Tom Venuto Book Club #1: Talking Back to Diet Gurus: An Un-revolutionary and Un-sexy guide to fat loss (kindle edition) by Mike Howard. Category: Diet and Fat Loss
Book Review
Mike Howard is one of those rare up-and-coming writers in the small, but growing evidence-based health and fitness community. This is a group of people who don’t make strong claims without strong science to support them. As consumer watchdogs, they also demand the same from others, to the point of “calling them out” if necessary, as when unsubstantiated claims draw great attention to a diet program. Thus the title, “Talking Back to Diet Gurus.”
Mike helps you make sense of the diet program paradox: There is a huge volume of information about health and weight loss today but it seems inversely proportional to our success at getting leaner and healthier. With few exceptions, there is also an inverse relationship between how well a diet book sells and the science contained within it.
Most diet books are based on predictable patterns of deception, half-truths, exaggerations, myths and outright lies. They are all persuasively packaged with unbelievable promises, typically involving rapid weight loss at a rate faster than nature intended. Fear and contrarianism are ever-present.

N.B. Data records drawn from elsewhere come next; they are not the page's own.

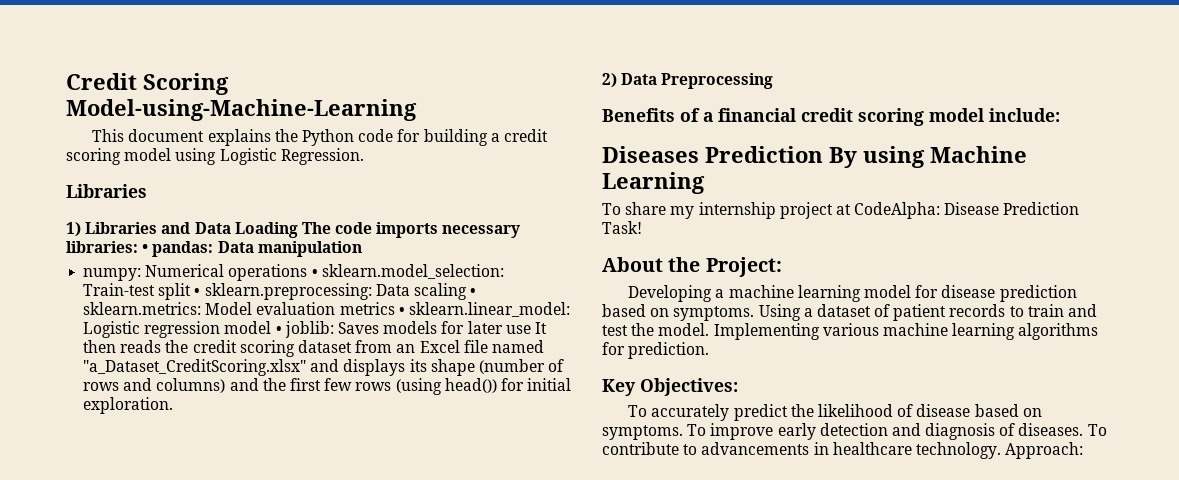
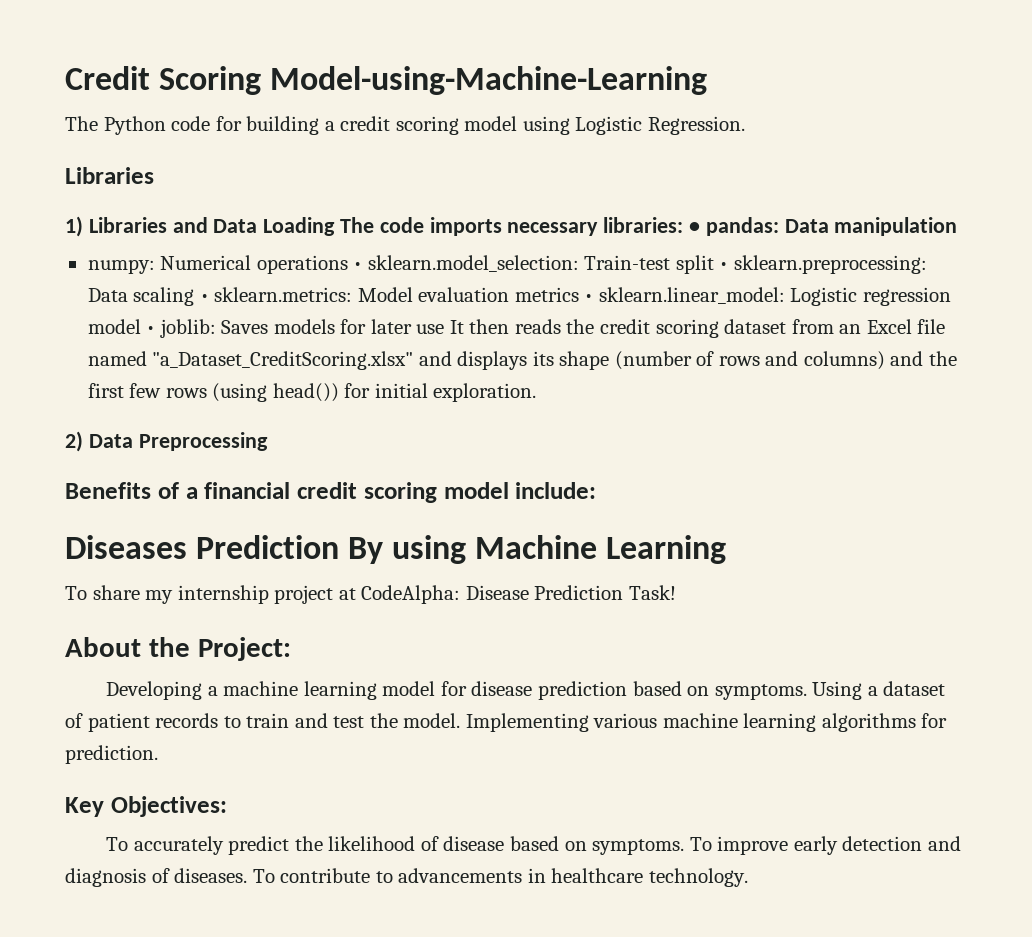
- This document explains the Python code for building a credit scoring model using Logistic Regression.
+ The Python code for building a credit scoring model using Logistic Regression.
- Approach:

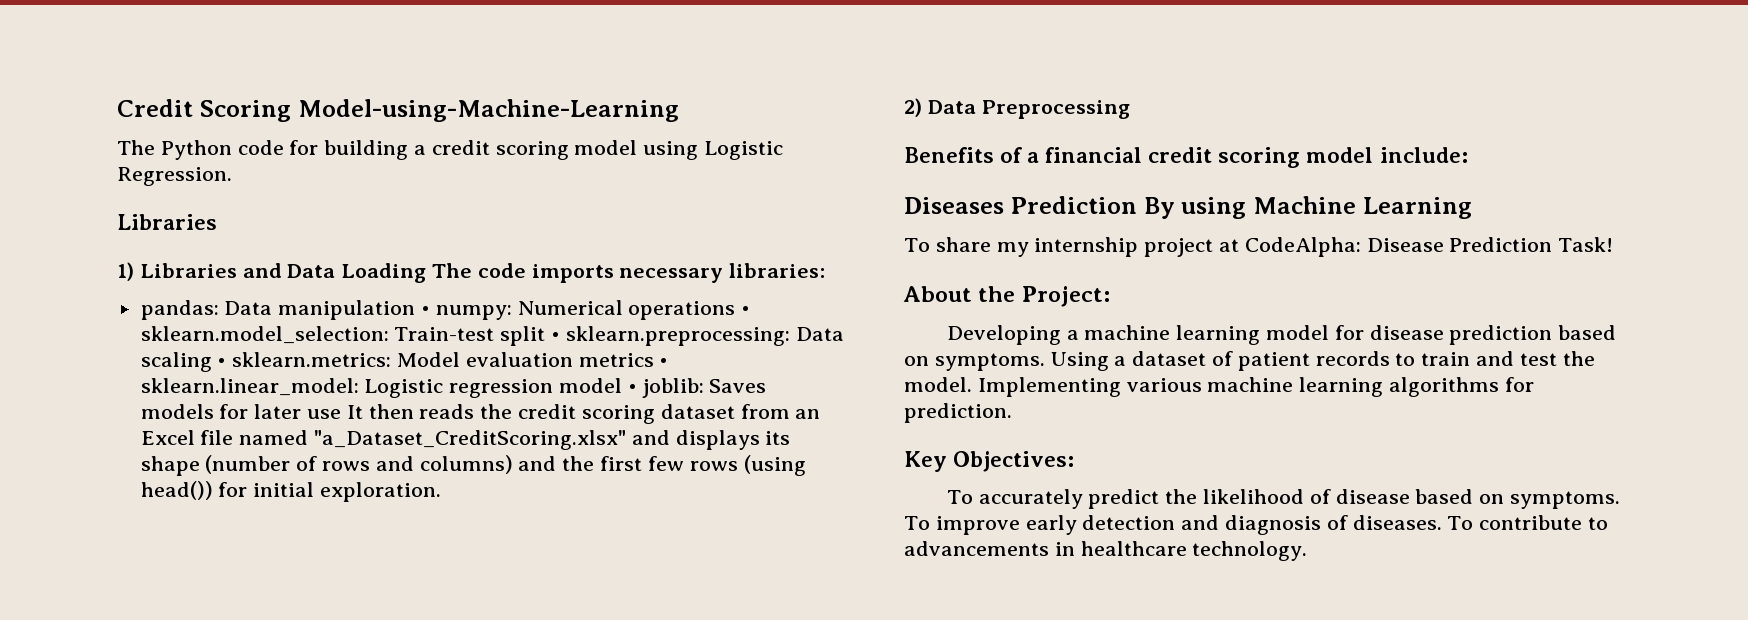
- 1) Libraries and Data Loading The code imports necessary libraries: • pandas:
+ 1) Libraries and Data Loading The code imports necessary libraries:
+ pandas:
- Data manipulation
- numpy:
+ Data manipulation • numpy:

This book was written to help readers cut through all this noise and find the accurate and useful information. Mike doesn’t tell you what to think, he teaches you how to think for yourself. He encourages you to be open minded, but not so open minded that your brain falls out. The goal is to be appropriately skeptical.
The book is short but packed with info — no filler. The first part begins with the checklist for “how to write a best selling diet book.” It’s scarily accurate how Mike has identified all the themes used to hook us and named the bad guys used as scapegoats for obesity. Examples: Wheat/gluten, toxins, hormones, insulin, big food, big pharma and anything that wasn’t on this earth when we were cavemen. Anything but calories (“they don’t count,” according to many diet gurus).
Next up is guru-ism and the uncanny similarity diet communities have to political and religious groups. Mike explains cognitive biases including confirmation bias — the human urge to seek evidence that supports our pre-existing views and to reject anything that conflicts with them. You learn about the logical fallacies, and the examples given in the context of health, fitness and nutrition are priceless for helping you really understand them. You get a crash course in how to scrutinize a study, so you can read between the lines the next time a mass media article quotes (or misquotes) the latest “breakthrough” in the research.
A line to remember: “Pubmed knows more than any guru.” Mike also explains the 3 biggest diet book lies and the 2 secret weapons of the diet gurus. Last but not least, you get 10 health, fitness and fat loss tips which are “unsexy” and “un-revolutionary,” but also happen to be the most important.
You’ll not only come away from reading this book with the ability to think and make informed decisions for yourself, you’ll also drop irrational fears of food, end the guilt when you’re not perfect (because you don’t have to be), and understand what really matters the most for good health. (Spoiler: most of the dietary “devils” the gurus have been scaring you about are non-issues).
Mike freely admits to having a snarky, unapologetically direct style, which might be off-putting to some. Me, I not only like it, I think that given the sheer ridiculousness of the claims made in some of the top selling diet books of all time, a bit of sarcastic humor, amidst the accurate science about a serious topic, is the perfect, and perhaps even the best way to address the problem.
For disclosure, the author Mike Howard is a guest writer for two of my websites, which is how I’ve known mike for a couple years and found out about his book. I received an early draft for review, but was not compensated for, nor did Mike ask me to write a review here or on Amazon.com. I’ve reviewed this book because I recommend it to anyone who is interested in an evidence-based approach to health, nutrition and fat loss.
It’s not the type of book for people who are looking specifically for an eating and training program (although his 10 “unsexy” and “un-revolutionary” are a big help. It IS the type of book for people who are looking to develop the critical thinking skills to cut through the myths and the hype and have confidence to choose an eating and training program themselves and know it’s the right choice.